------ STORED DATA
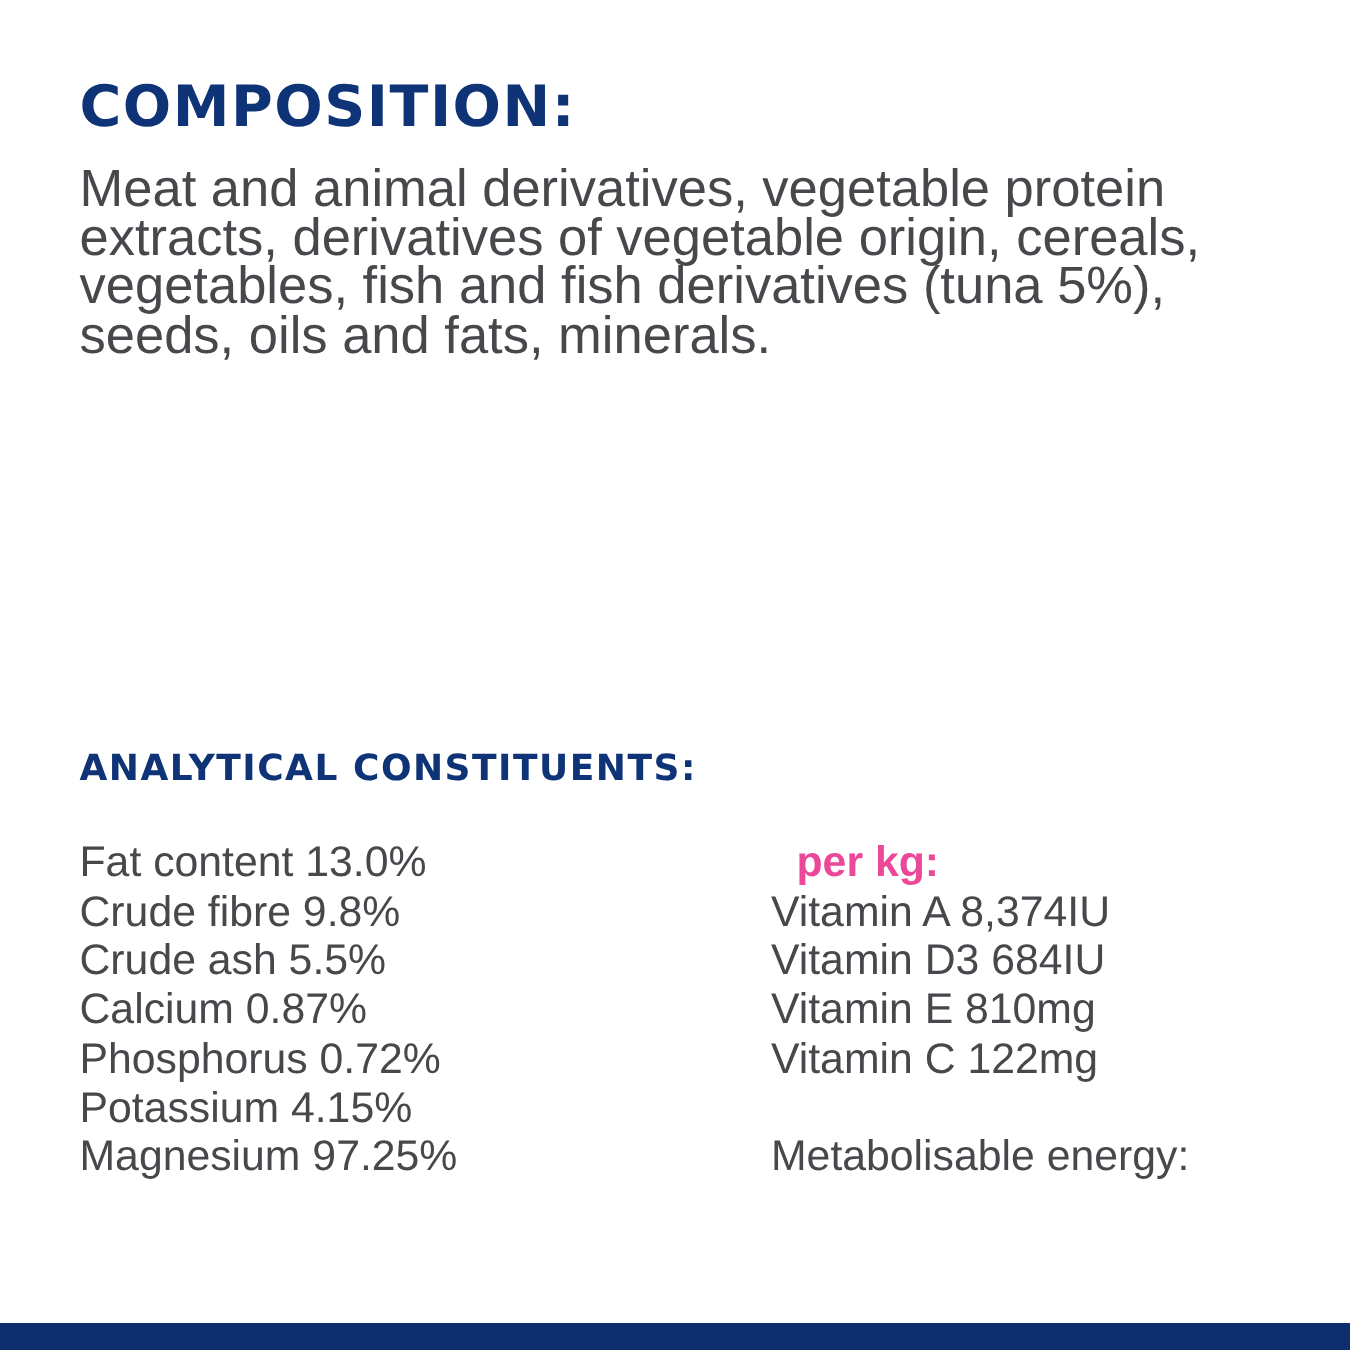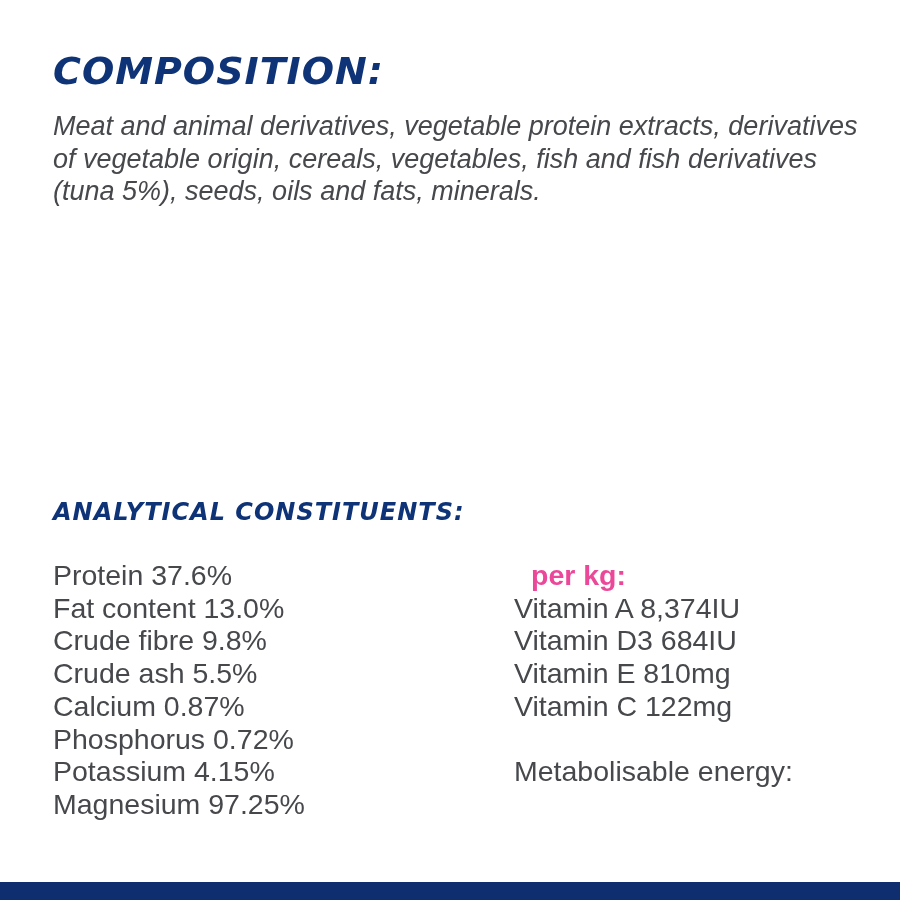"COMPOSITION:" .heading { font-style: italic -> none }
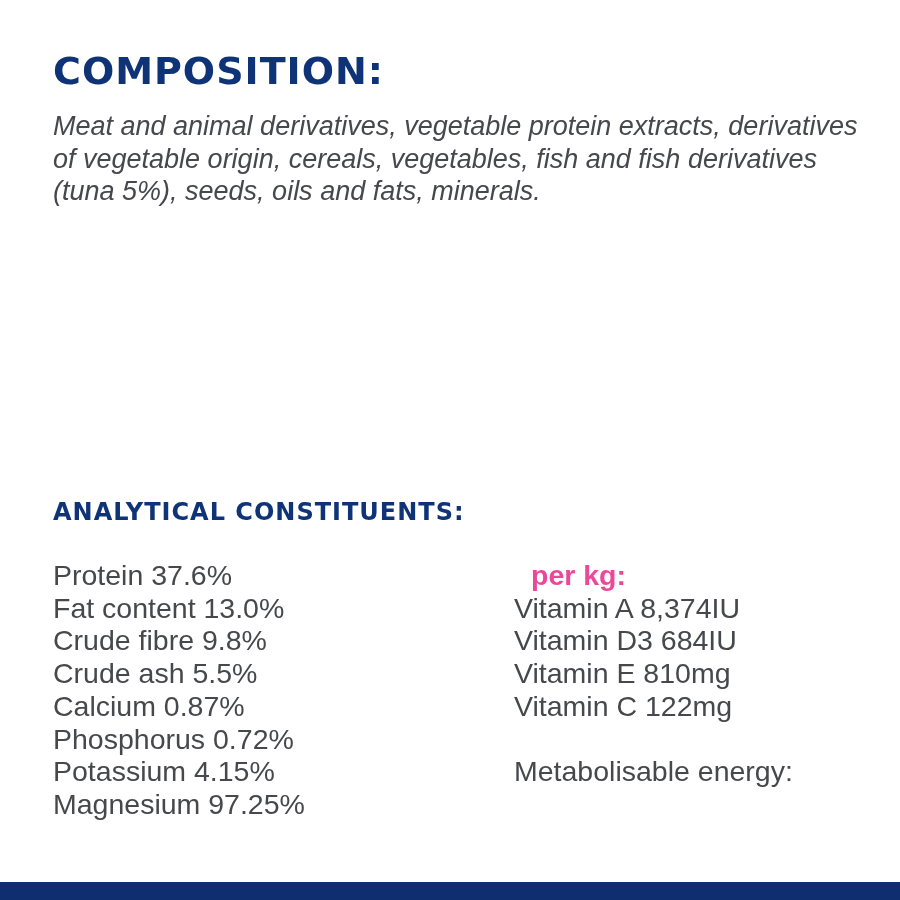"Meat and animal derivatives, vegetable" .comp-text { font-size: 27px -> 35px; font-style: italic -> none }
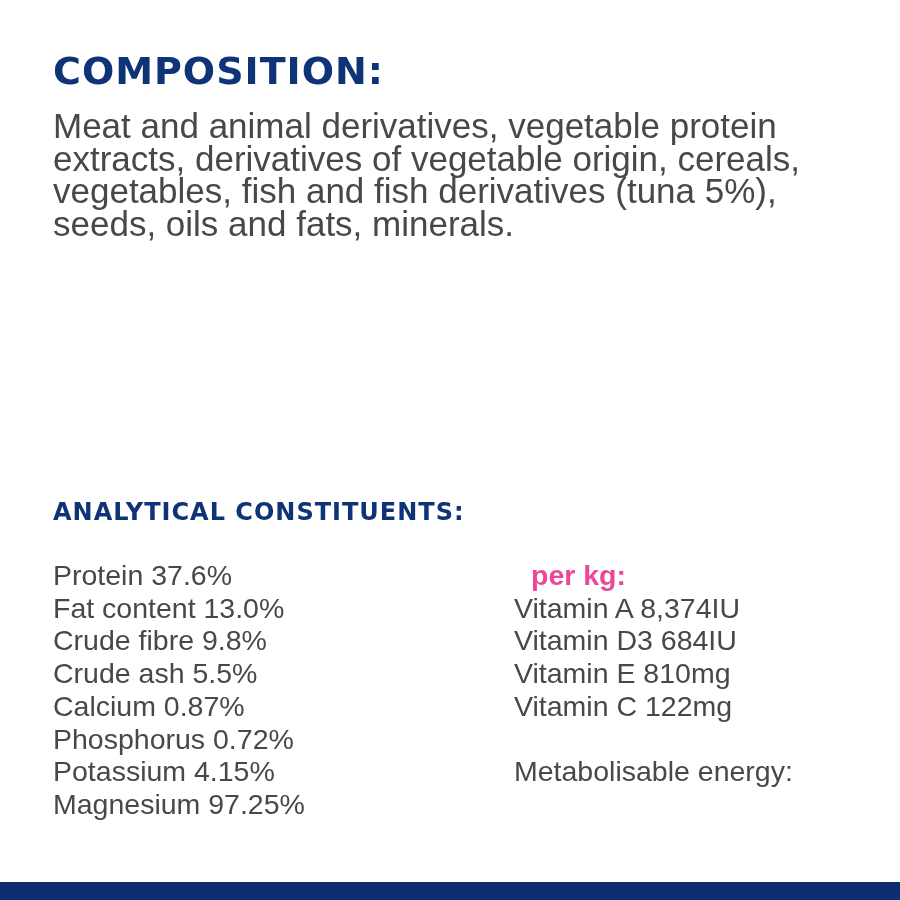"Protein 37.6%" div.row { html: <div>Protein 37.6%</div> -> none }
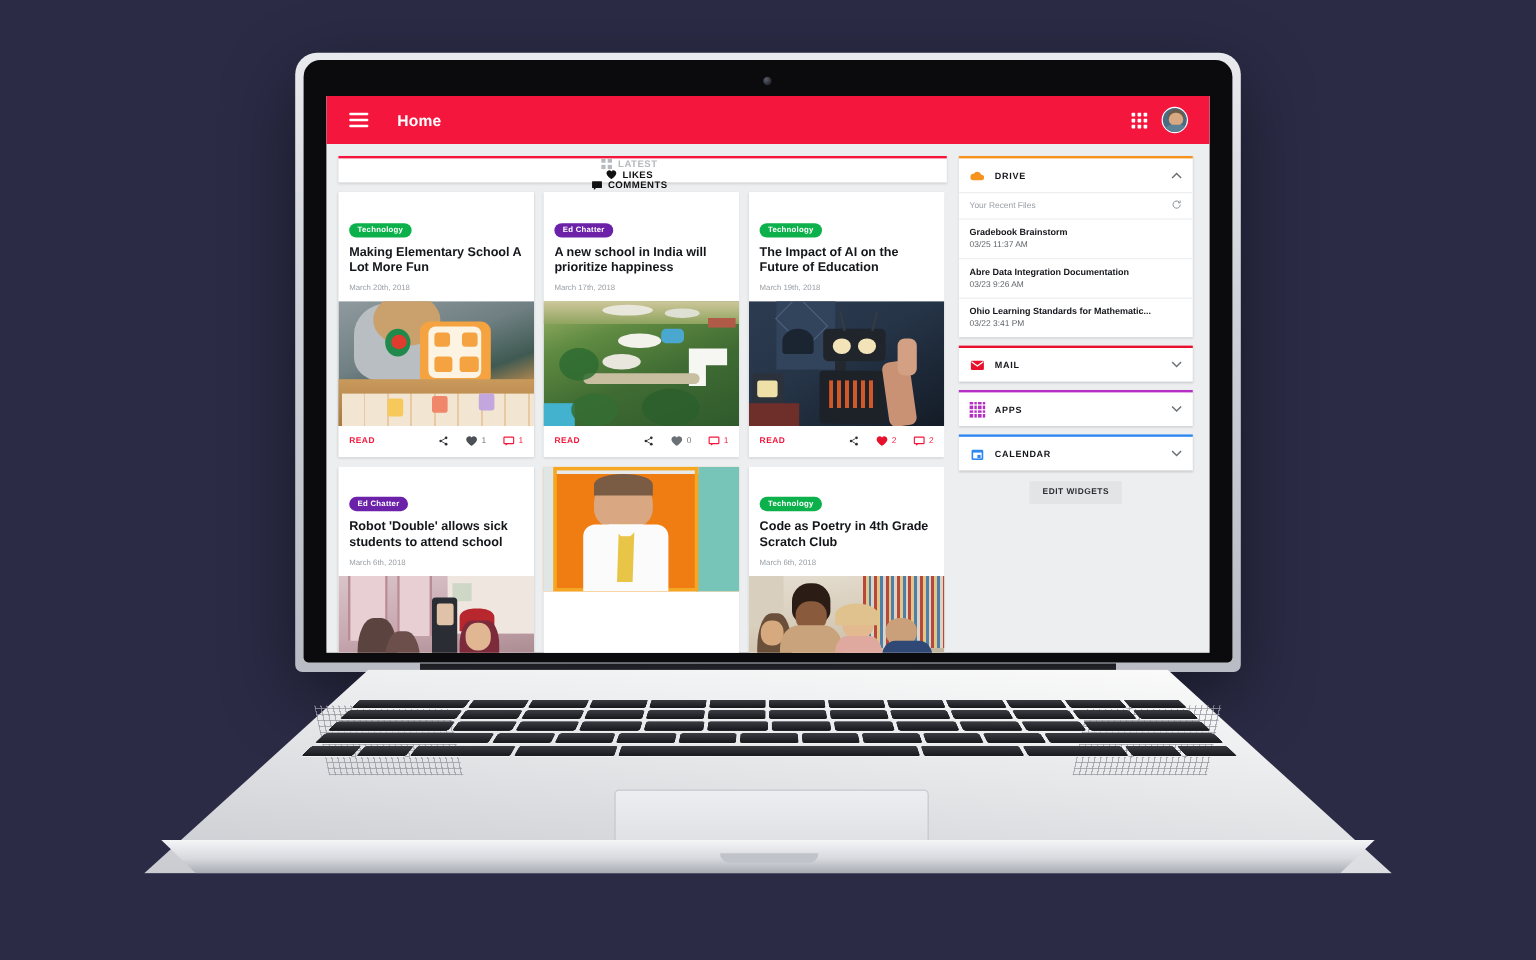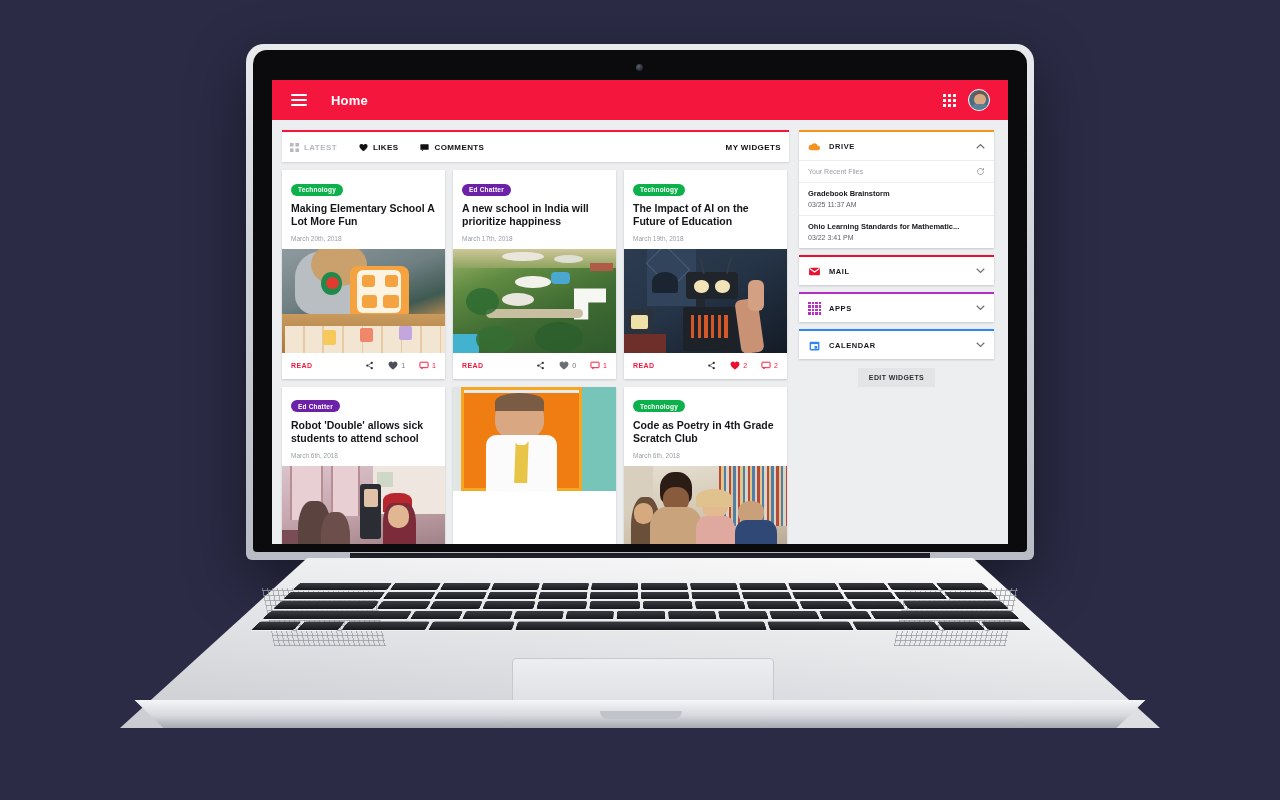"LATEST" .tabbar { flex-direction: none -> column; height: 32px -> 22px; padding: 0 8px -> 0 28px }
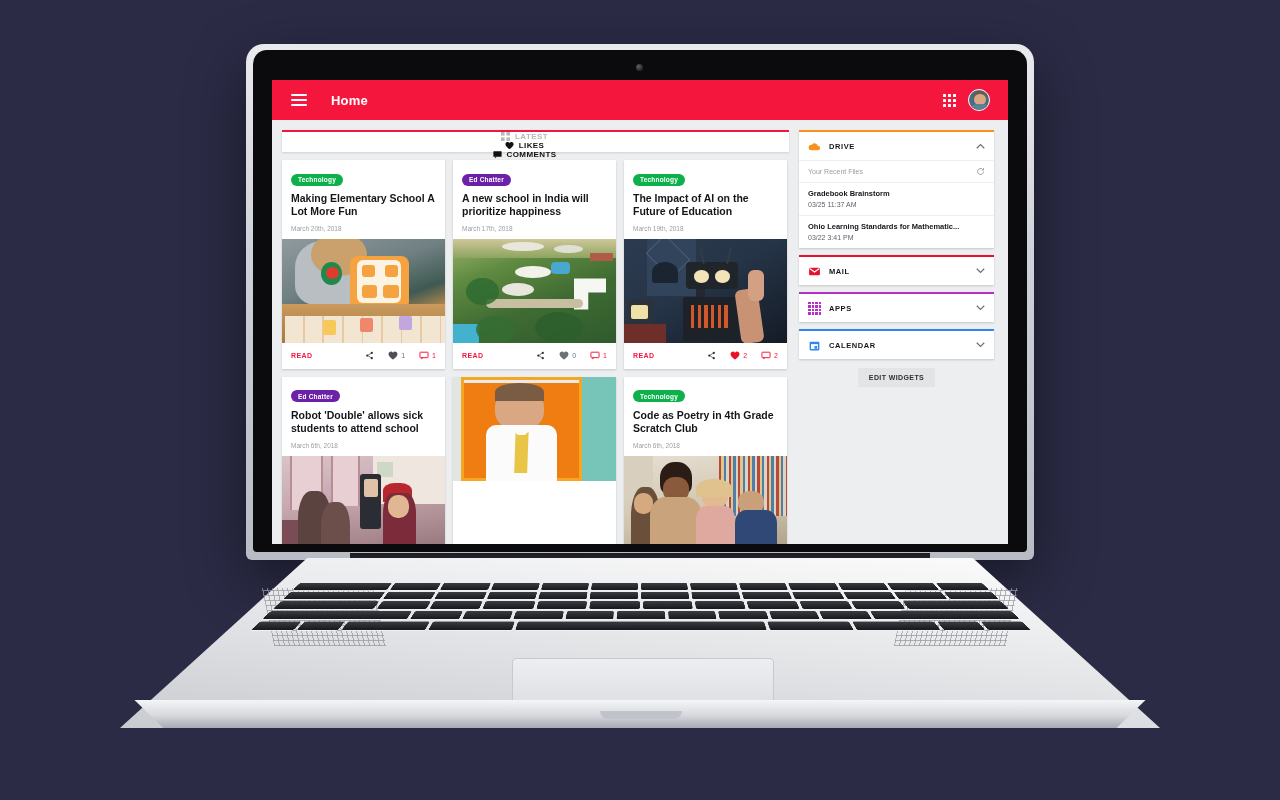"Making Elementary School A Lot" .card-head { padding: 8px 9px 7px -> 20px 9px 7px }
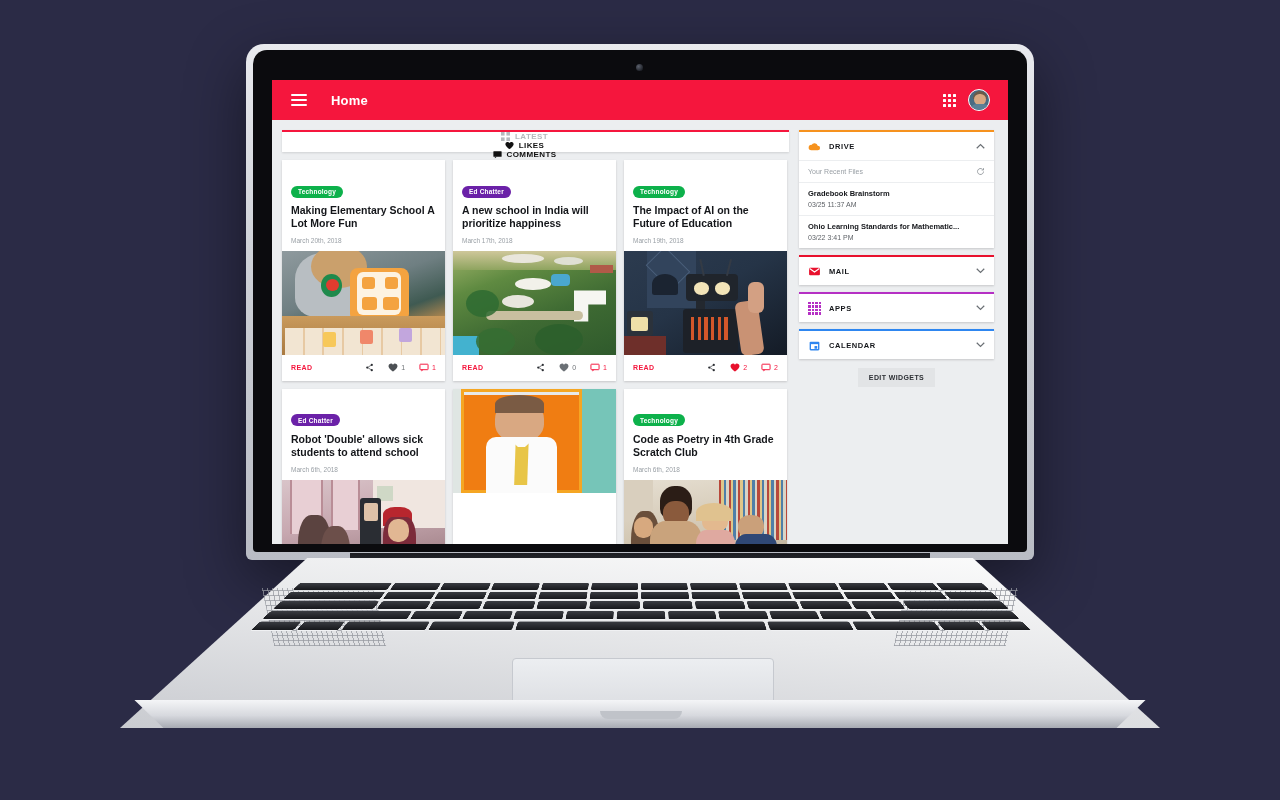"Abre Data Integration Documentation" div.file-row { html: none -> <div> <div>Abre Data Integration Documentation</div> <div>03/23 9:26 AM</div> </div> }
------------
## ASSIGNED TASK
Your copy must match the records above word for word and contain no pictures.

## ANSWER BELOW
"COMPOSITION:" .heading { font-style: italic -> none }
"Meat and animal derivatives, vegetable" .comp-text { font-size: 27px -> 35px; font-style: italic -> none }
"Protein 37.6%" div.row { html: <div>Protein 37.6%</div> -> none }
"LATEST" .tabbar { flex-direction: none -> column; height: 32px -> 22px; padding: 0 8px -> 0 28px }
"Making Elementary School A Lot" .card-head { padding: 8px 9px 7px -> 20px 9px 7px }
"Abre Data Integration Documentation" div.file-row { html: none -> <div> <div>Abre Data Integration Documentation</div> <div>03/23 9:26 AM</div> </div> }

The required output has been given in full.